The Eyes of Writers

Illustration of the parts of an eye.

“Everything has its testing point in the eye, and the eye is an organ that eventually involves the whole personality, and as much of the world as can be got into it.” Flannery O’Connor.

O’Connor gave this advice to writers, but she could have given it to painters just as easily. What O’Connor knew was that writers are painters with words.

As a visual artist, this makes total sense to me. When I write, I instinctually test everything with my eye. I zoom in and out of my scenes. I pick and choose what I want to highlight. I consider color, perspective, composition, texture—all the elements that an artist would use.

O’Connor was a painter and cartoonist. She knew that a well-drawn picture is worth way more than a thousand words. Imagery is more powerful than expository language.

What we see, whether real or imagined, can have such a deep impact on us it can change our physiology. Today, for example, I saw a great blue heron take flight, and it gave me chills. A vividly written sex scene can arouse our own desires because we can picture it. What we see, and sometimes what we imagine, can move our bowels in terror and fear.

The eyes have this supernatural power in no small part because they work closely with the brain. The eye gathers visual information, and the mind interprets it. It tells us not only what we’re looking at, it tells us how to feel and think about it. Our sense of sight gives us insight into what we see.

Insight is sight beyond original sight. If the handle of an ax is worn, we’d have the insight that it’s been used. If a writer draws our attention to a character’s fidgety hands, we’d have insight into how they feel.

In Hinduism, Taoism, and many other religions and philosophical traditions, this third eye has mystical powers. And it’s this eye that O’Connor is talking about that eventually involves the whole world.

The eye is by far the writer’s most powerful tool, and writers should be mindful of how they use it.

As a visual artist, I protect my eyes. I try not to spend too much time narrowing my field of vision, reading or scrutinizing my phone. And I’m cognizant of the fact that the light from screens can damage the retina and degrade our ability to sleep.

Far more dangerous is the fact that how we use our eyes and what we see with them can trick the brain into having insights that aren’t accurate.

Repeated images of stereotypes can lead us to believe them. Repetitive imagery can normalize things that shouldn’t be normalized like the devastation of war or the existence of poverty.

According to a Nielsen’s report from 2016, on average US adults consume ten hours and thirty-nine minutes of media a day. When the eyes take in too much information all at once, they don’t know where to look or what’s important, and as a result, the brain gets confused. It doesn’t have time to contemplate and understand the data it’s receiving.

Too much visual information interferes with our ability to imagine and create images of our own.
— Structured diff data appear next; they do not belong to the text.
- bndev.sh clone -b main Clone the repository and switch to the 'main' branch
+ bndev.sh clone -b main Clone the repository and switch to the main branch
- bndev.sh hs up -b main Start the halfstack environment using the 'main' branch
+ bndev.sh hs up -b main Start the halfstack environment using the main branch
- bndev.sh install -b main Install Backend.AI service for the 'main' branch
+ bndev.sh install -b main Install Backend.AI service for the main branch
And when we live our lives more on screens than in reality, when we spend our time consuming images and information filtered through the eyes of others, when the marketing machine and the capitalist system that it thrives on provide more of what we see than we see ourselves, we allow ourselves to become brainwashed without even knowing it.
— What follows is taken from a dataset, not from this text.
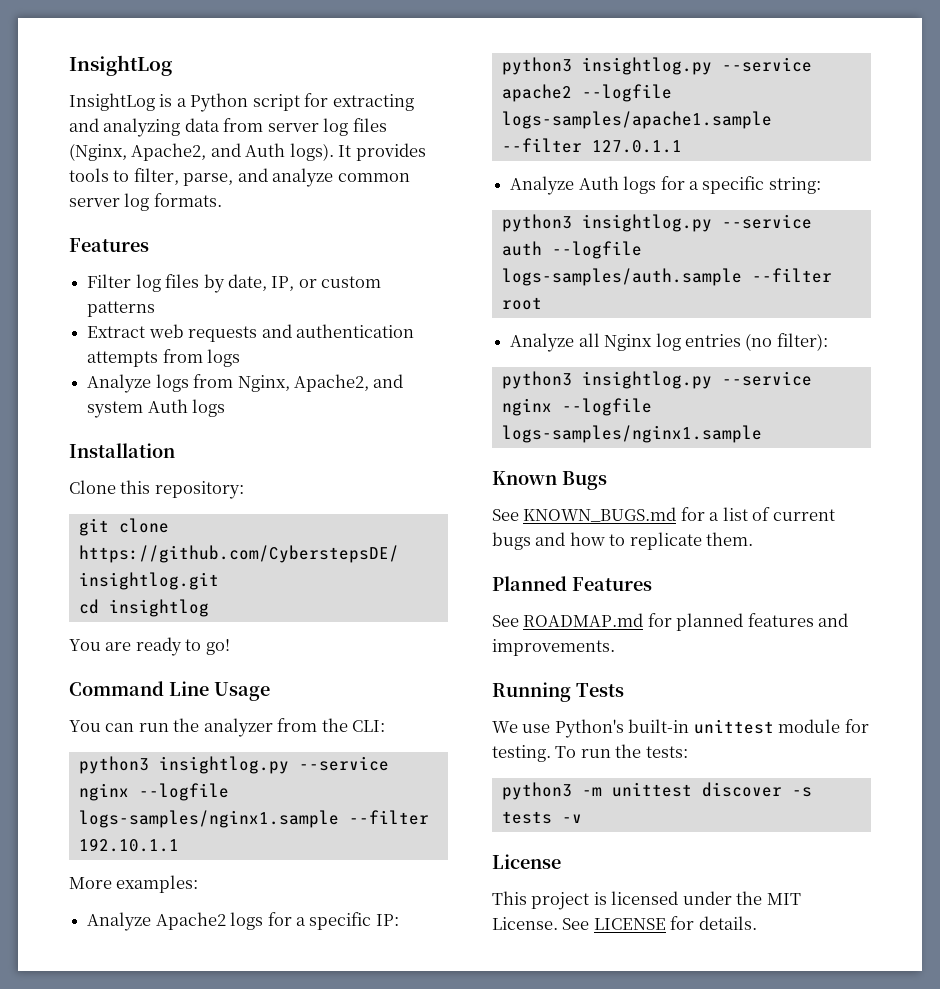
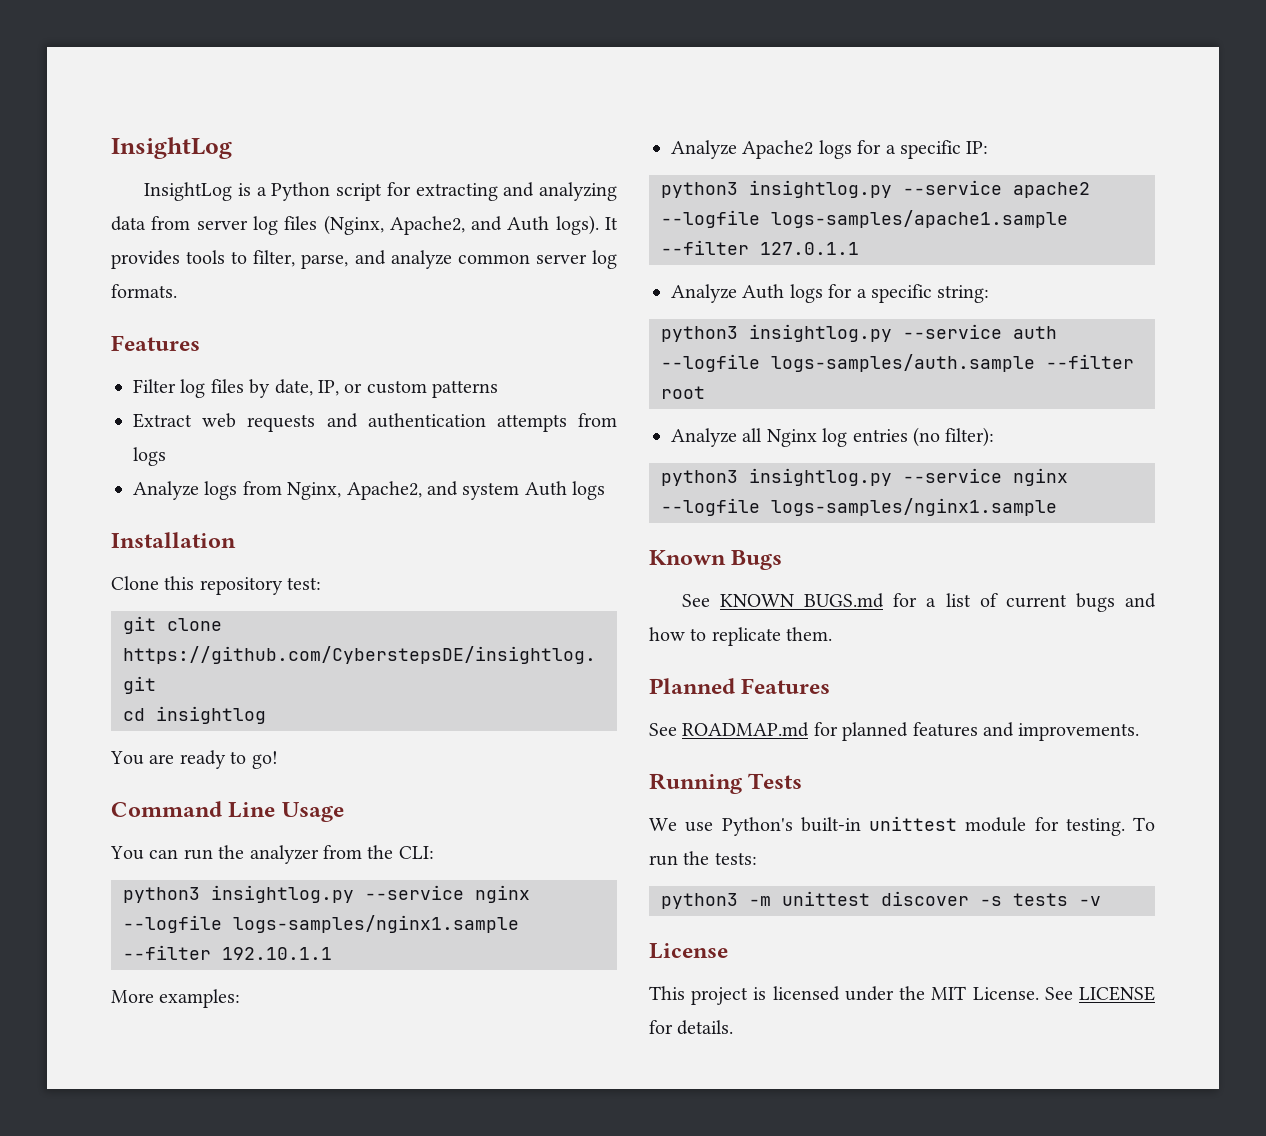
- Clone this repository:
+ Clone this repository test:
It’s in the careful, deliberate consideration of information that we understand the information’s meaning. It’s in the wide view that we see patterns. Our ancestors survived by this, sensing danger by scanning the horizon, reading and decoding the light and shifting winds.

Our understanding of the world depends on what and how we see it. When we don’t step back and assess the details as a whole, we lose our ability to connect the dots. We can’t discern the link between actions and consequences or recognize the cycles, for example, that tell us global warming is real.

The responsibility to organize what we see, to take the randomness of life and reconstruct it into a new form that has meaning, lies squarely with writers and other creative people (scientists and mathematicians alike).

Consider for a moment what To Kill A Mockingbird accomplished: it held a mirror up to our society and reflected our limitations back to us. It made millions of people better people—just by reading it.

When I write, I rely on my ability to see and to discern what’s important and what’s not. I need to know how to step back from my work and recognize its patterns and larger meaning. I depend on my imagination to fully conjure up scenes. I strive to draw characters that aren’t stereotypes but are real. And a writer’s job is not to normalize things that shouldn’t be, in fact, it may be just the opposite.

Flannery O’Connor’s advice is worth repeating: “Everything has its testing point in the eye, and the eye is an organ that eventually involves the whole personality, and as much of the world as can be got into it.”

My advice: give your eyes a rest. Clear your vision. Look off into the distance, soften your gaze, and contemplate the world. If Flannery O’Connor were here today, I am certain she’d agree.